The awakening aspirations of the proletarian were expressed by one of their own number, William Weitling, a tailor of Magdeburg. He afterwards migrated to America and became one of our first Socialist agitators. His book is called Garantieen der Harmonie und Freiheit (Guaranties of Harmony and Liberty). The book is illogical, full of contradictions, and all of the errors of a child's reasoning. But it remains the workingman's classic philippic, one of the most trenchant recitals of social wrongs, because it blends, with the illogical terminology of sentimentalism, the assurance of hope. "Property," he says, "is the root of all evil." Gold is the symbol of this world of wrongs. "We have become as accustomed to our coppers as the devil to his hell." When the rule of gold shall cease, then "the teardrops which are the tokens of true brotherliness will return to the dry eyes of the selfish, the soul of the evildoer will be filled with noble and virtuous sentiments such as he had never known before, and the impious ones who have hitherto denied God will sing His praise." The humble tailor is assured that the reign of property will be terminated and the age of humanity begin, and he calls to the workingman, "Forward, brethren; with the curse of Mammon on our lips, let us await the hour of our emancipation, when our tears will be transmuted into pearls of dew, our earth transformed into a paradise, and all of mankind united into one happy family."[5] Nor is the closing cry of his book without an element of prophecy. He addresses the "mighty ones of this earth," admonishing them that they may secure the fame of Alexander and Napoleon by the deeds of emancipation which lie in their power. "But if you compel us (the proletarians) to undertake the task alone with our raw material, then it will be accomplished only after weary toil and pain to us and to you."

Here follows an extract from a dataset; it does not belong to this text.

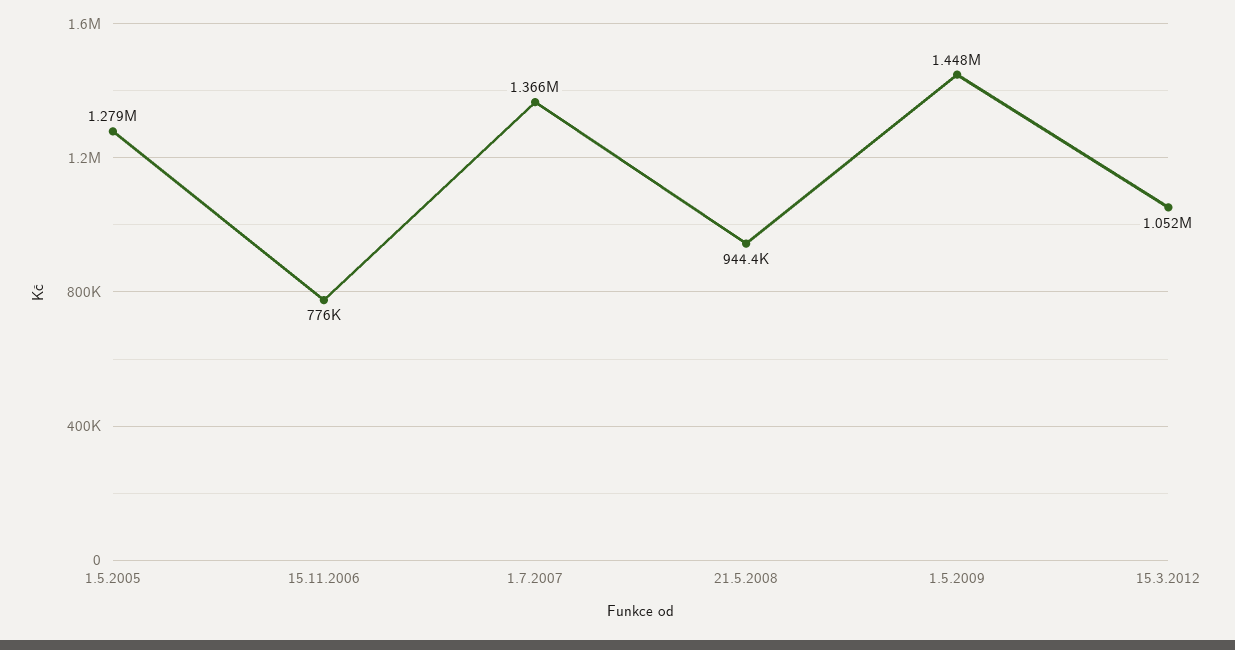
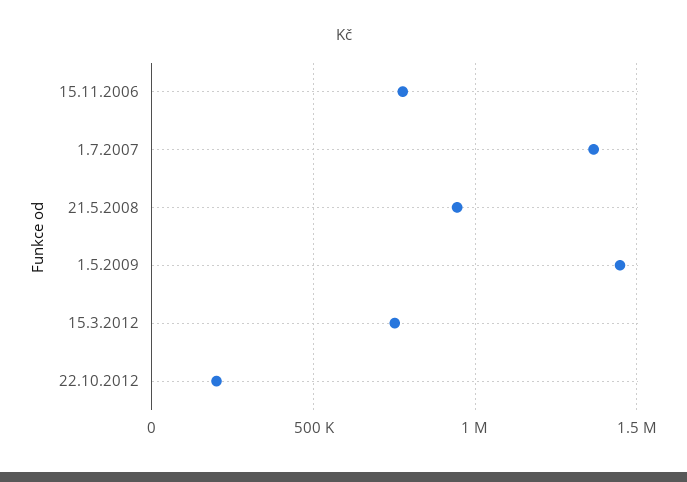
1.5.2005: 1279000 -> none
15.3.2012: 1052000 -> 750000
22.10.2012: none -> 200000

Let us turn to Robert Owen, who was at an early age the most successful cotton spinner in England. He adapted an old philosophy to a new humanitarianism. He saw that a "gradual increase in the number of our paupers has accompanied our increasing wealth."[6] He began the series of experiments which made his name familiar in England and America and made him known in history as the greatest experimental communist. His experiments have failed. But his hopefulness persists. In his address delivered at the dedication of New Lanark, 1816, he said that he had found plenty of unhappiness and plenty of misery. "But from this day a change must take place; a new era must commence; the human intellect, through the whole extent of the earth, hitherto enveloped by the grossest ignorance and superstition, must begin to be released from its state of darkness; nor shall nourishment henceforth be given to the seeds of disunion and division among men. For the time has come when the means may be prepared to train all the nations of the world in that knowledge which shall impel them not only to love but to be actively kind to each other in the whole of their conduct, without a single exception."

Here is an all-inclusive hopefulness. Its significance is not diminished by the fact that it was spoken of his own peculiar remedy by education and environment.

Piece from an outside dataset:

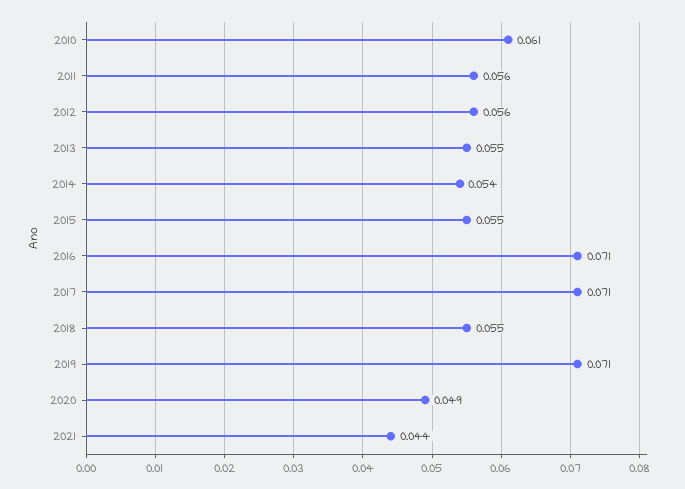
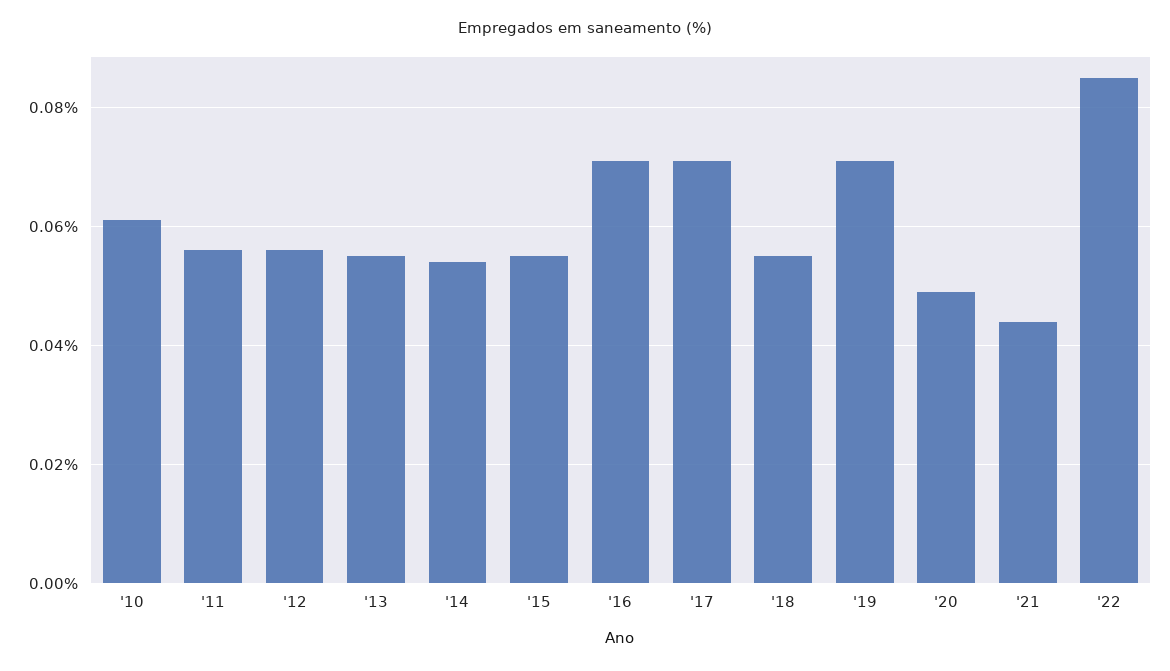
'22: none -> 0.085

This faith and hope runs through all their books like a golden song. Excepting Marx, he was the great gloomy one. Even those who condemn modern society with the most scathing adjectives link with their denunciations the most sanguine sentences of hope.

The Christian Socialism of Kingsley is filled with optimism. "Look up, my brother Christians, open your eyes, the hour of a new crusade has struck."[7]

The song of the new crusade was sung by Robert Morris:

"Come, shoulder to shoulder ere the world grows older!

Help lies in naught but thee and me;

Hope is before us, the long years that bore us,

Bore leaders more than men may be.

"Let dead hearts tarry and trade and marry,

And trembling nurse their dreams of mirth,

While we, the living, our lives are giving

To bring the bright new world to birth."

This song of hope is sung to-day by thousands of marching Socialists. Their bitter experiences in parliaments and in strikes, and all the warfare of politics and trade, have not blighted their rosy hope. They are still looking forward to "the bright new world," in which a new social order shall reign.

Linked with this optimism is a certain prophetic tone, an elevation of spirit that lifts some of their books out of the commonplace. The sincerity of these prophets of Socialism contributes this quality more than does their originality of mind.

In their search for happiness the Socialists see a great barrier in their way. The barrier is want, poverty. There are no greater contrasts, mental and temperamental, than between John Stuart Mill, the erudite economist and philosopher, and H.G. Wells, the romancer and sentimental critic of things as they are. Both begin their attacks upon the social order at the same point—the vulnerable spot, poverty. Mill places it first in his category of existing evils. He asks, "What proportion of the population in the most civilized countries of Europe enjoy, in their own person, anything worth naming of the benefits of property?" "Suffice it to say that the condition of numbers in civilized Europe, and even in England and France, is more wretched than that of most tribes of savages who are known to us."[8]

Wells bases his racy criticism in his popular book, New Worlds for Old, on the facts revealed in the reports of various charity organizations in Edinburgh, York, and London. To both the exacting economist and the popular expositor of Socialism, poverty is the glaring fault of our social system. To Wells poverty is an "atrocious failure in statesmanship."[9] To Mill it is "pro tanto a failure of the social arrangement."[10]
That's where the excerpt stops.